(Beginning of RECORDS SUPPLIED)

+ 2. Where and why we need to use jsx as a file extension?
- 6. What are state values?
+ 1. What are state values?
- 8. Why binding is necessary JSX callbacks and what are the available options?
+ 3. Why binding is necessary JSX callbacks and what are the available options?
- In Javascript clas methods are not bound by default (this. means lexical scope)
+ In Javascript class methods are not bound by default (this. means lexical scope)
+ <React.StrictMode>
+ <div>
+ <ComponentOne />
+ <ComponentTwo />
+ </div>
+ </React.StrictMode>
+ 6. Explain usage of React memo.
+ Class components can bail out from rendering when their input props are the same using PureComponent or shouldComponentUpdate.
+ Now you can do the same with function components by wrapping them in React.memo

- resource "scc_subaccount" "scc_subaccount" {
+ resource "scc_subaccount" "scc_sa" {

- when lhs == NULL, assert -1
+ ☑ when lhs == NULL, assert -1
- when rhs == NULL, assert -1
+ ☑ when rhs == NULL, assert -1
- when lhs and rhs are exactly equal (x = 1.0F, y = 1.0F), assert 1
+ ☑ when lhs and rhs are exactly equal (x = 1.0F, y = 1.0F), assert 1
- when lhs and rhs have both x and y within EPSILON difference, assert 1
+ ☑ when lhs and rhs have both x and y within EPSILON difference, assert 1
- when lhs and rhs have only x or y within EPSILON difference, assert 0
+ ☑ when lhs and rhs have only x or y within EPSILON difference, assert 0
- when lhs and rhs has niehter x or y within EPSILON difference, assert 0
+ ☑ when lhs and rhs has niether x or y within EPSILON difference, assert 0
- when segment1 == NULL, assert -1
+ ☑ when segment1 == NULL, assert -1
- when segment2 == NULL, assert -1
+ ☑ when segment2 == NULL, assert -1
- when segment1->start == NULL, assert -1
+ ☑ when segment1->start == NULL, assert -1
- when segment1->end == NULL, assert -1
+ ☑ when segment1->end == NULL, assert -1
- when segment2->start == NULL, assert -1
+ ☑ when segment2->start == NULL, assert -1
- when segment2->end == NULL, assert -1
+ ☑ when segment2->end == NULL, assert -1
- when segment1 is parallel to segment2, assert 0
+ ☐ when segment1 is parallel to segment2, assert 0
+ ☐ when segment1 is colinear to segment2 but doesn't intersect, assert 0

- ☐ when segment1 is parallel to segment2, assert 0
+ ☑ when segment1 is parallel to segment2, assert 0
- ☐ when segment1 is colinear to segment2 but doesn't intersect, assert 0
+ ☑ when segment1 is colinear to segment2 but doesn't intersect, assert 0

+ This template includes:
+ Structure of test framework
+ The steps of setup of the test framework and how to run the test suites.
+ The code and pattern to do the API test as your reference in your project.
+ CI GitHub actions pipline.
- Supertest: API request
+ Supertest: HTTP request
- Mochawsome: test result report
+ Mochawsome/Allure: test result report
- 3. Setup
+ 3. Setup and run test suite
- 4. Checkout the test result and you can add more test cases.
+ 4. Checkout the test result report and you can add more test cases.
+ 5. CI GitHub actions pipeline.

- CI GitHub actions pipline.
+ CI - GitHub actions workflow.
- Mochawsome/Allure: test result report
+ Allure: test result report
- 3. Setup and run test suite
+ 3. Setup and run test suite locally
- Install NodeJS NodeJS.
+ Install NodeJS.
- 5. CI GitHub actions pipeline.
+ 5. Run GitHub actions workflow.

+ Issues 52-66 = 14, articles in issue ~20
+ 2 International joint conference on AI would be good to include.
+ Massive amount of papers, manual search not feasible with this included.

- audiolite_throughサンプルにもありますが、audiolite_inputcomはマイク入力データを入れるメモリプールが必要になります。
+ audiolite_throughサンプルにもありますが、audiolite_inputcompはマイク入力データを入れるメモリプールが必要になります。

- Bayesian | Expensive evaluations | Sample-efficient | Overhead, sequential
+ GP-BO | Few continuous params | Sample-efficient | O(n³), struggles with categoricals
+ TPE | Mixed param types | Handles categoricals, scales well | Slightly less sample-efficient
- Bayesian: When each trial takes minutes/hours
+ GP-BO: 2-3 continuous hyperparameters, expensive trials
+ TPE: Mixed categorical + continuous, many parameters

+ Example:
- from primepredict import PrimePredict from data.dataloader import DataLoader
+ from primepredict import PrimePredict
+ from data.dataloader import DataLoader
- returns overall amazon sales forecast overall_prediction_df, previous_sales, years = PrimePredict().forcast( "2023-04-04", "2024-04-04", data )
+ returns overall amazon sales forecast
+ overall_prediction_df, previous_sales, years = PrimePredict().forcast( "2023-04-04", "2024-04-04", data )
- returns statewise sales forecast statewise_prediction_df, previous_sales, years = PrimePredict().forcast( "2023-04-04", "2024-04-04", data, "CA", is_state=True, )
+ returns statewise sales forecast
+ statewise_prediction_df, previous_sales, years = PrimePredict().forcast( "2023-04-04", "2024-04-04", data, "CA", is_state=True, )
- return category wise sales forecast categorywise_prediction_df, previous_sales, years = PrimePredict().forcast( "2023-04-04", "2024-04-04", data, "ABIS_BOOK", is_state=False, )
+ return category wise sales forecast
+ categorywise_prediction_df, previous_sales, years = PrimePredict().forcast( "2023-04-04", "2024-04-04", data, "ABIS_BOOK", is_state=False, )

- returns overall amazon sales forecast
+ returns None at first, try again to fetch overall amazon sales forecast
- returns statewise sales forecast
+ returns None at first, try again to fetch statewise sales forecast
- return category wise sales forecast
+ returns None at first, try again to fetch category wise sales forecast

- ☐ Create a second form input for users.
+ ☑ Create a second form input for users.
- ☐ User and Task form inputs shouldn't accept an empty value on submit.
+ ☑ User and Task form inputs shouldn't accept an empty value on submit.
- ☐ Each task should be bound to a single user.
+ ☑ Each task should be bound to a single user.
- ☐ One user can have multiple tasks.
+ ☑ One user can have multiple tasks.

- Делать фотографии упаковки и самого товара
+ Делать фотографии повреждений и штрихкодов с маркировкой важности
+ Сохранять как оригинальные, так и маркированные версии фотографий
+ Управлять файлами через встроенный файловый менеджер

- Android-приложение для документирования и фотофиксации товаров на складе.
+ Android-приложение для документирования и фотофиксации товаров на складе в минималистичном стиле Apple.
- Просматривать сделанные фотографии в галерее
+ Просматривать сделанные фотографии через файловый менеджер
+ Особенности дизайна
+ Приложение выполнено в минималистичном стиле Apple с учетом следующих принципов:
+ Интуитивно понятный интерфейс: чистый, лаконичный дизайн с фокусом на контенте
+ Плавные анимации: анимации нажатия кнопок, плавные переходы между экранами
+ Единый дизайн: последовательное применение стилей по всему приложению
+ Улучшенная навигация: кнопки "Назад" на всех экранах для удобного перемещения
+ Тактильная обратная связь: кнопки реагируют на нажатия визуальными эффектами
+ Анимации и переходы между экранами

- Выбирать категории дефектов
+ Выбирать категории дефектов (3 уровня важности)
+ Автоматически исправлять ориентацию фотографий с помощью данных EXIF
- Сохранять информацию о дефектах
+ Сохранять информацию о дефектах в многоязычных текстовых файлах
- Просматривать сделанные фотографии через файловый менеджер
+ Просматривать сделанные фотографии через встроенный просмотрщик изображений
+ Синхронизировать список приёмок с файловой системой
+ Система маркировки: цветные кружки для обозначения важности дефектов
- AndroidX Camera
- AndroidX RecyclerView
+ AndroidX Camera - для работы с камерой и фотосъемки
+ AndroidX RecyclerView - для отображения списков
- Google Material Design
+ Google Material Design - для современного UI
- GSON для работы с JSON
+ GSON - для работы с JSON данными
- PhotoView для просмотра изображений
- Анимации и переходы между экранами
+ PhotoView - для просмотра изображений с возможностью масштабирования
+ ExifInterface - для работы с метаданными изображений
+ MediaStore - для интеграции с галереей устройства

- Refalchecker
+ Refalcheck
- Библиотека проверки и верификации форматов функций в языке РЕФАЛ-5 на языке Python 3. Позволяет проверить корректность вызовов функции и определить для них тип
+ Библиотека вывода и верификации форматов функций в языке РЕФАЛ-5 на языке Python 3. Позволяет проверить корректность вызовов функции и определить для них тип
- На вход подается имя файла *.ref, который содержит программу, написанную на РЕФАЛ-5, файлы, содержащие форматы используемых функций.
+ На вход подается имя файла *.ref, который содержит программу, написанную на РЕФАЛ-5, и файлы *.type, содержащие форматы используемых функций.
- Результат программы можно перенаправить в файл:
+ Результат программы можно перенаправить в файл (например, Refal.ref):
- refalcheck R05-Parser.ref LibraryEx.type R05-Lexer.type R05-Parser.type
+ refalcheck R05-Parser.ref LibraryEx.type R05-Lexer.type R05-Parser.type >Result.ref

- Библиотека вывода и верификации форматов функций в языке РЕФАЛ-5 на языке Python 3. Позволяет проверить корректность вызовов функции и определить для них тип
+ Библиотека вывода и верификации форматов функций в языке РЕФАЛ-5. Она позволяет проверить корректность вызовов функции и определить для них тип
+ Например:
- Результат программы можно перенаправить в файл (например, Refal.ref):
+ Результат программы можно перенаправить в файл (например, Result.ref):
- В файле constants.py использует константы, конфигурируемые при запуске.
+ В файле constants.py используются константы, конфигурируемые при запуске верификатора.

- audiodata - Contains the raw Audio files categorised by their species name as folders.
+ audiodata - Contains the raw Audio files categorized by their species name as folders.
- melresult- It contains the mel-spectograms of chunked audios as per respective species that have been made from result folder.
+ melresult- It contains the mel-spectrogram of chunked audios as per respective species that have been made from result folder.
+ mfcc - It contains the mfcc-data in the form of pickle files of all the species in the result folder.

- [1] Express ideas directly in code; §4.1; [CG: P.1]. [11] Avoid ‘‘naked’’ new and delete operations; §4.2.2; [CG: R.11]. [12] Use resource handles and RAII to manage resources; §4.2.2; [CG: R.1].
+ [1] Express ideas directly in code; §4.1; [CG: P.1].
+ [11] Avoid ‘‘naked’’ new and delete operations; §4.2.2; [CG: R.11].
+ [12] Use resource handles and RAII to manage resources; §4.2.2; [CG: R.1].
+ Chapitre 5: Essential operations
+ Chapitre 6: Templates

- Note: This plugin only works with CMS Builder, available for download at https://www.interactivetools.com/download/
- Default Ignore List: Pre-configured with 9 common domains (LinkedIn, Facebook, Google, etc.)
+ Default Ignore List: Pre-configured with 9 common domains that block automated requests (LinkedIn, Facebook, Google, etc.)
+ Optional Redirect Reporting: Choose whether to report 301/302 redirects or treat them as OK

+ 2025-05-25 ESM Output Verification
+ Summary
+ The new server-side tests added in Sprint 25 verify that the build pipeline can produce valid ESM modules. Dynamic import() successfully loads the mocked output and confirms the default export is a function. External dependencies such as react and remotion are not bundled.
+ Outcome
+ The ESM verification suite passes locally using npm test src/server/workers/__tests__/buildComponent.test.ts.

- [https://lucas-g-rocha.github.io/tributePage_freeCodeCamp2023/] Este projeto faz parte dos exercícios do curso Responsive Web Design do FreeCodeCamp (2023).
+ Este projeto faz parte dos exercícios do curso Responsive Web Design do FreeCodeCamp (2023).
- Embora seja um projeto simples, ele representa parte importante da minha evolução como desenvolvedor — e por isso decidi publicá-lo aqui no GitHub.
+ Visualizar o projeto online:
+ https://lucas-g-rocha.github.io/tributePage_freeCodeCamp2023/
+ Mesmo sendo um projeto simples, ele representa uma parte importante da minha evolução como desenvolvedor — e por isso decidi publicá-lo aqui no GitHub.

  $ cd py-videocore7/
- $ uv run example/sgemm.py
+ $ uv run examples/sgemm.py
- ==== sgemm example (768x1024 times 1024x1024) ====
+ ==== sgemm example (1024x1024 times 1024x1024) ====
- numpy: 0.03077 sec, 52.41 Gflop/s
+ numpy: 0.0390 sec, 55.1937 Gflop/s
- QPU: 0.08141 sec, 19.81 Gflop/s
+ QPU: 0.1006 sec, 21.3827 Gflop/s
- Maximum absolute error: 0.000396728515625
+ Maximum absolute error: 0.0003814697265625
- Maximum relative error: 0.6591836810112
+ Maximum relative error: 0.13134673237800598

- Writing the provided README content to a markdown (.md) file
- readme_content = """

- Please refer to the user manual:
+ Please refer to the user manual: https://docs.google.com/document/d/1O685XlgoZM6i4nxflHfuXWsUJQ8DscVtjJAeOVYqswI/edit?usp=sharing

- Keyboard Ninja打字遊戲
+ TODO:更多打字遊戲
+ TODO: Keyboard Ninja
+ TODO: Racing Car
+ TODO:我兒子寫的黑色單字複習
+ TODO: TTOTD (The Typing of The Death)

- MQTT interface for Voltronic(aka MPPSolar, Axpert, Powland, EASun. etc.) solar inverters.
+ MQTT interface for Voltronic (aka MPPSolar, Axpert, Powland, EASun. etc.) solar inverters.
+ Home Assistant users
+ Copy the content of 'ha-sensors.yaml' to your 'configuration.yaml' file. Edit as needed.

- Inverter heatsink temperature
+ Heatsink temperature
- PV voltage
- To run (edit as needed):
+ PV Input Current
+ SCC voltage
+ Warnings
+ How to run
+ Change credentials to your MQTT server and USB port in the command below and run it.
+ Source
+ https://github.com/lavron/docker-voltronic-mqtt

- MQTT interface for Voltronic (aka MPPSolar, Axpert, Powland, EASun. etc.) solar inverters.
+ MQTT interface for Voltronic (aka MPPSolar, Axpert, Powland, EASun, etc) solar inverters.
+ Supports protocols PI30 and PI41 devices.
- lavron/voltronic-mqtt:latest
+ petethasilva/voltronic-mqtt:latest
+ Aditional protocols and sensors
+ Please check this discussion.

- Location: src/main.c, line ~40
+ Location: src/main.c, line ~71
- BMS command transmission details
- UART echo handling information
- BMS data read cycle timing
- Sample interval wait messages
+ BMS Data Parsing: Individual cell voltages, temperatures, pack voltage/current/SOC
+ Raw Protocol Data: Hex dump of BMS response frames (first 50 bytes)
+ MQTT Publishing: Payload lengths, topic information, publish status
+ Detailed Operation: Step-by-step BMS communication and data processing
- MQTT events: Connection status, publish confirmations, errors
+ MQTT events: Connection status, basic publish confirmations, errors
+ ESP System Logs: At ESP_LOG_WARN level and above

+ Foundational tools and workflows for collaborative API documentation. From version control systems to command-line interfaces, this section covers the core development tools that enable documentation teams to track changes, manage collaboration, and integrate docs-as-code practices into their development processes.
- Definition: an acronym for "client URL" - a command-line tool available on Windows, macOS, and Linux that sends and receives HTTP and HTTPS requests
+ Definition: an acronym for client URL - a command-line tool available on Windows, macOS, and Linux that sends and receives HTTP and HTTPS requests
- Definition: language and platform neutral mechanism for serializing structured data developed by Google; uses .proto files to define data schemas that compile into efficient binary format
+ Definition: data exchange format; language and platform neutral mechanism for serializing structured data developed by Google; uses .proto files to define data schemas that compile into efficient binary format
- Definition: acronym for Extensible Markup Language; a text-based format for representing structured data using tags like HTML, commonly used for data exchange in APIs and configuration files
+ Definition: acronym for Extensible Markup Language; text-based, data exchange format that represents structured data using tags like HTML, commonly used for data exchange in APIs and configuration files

(End of RECORDS SUPPLIED)

### YOUR TASK
Every line above that holds the string "Supertest" should be copied out.

### WRITTEN RESPONSE
- Supertest: API request
+ Supertest: HTTP request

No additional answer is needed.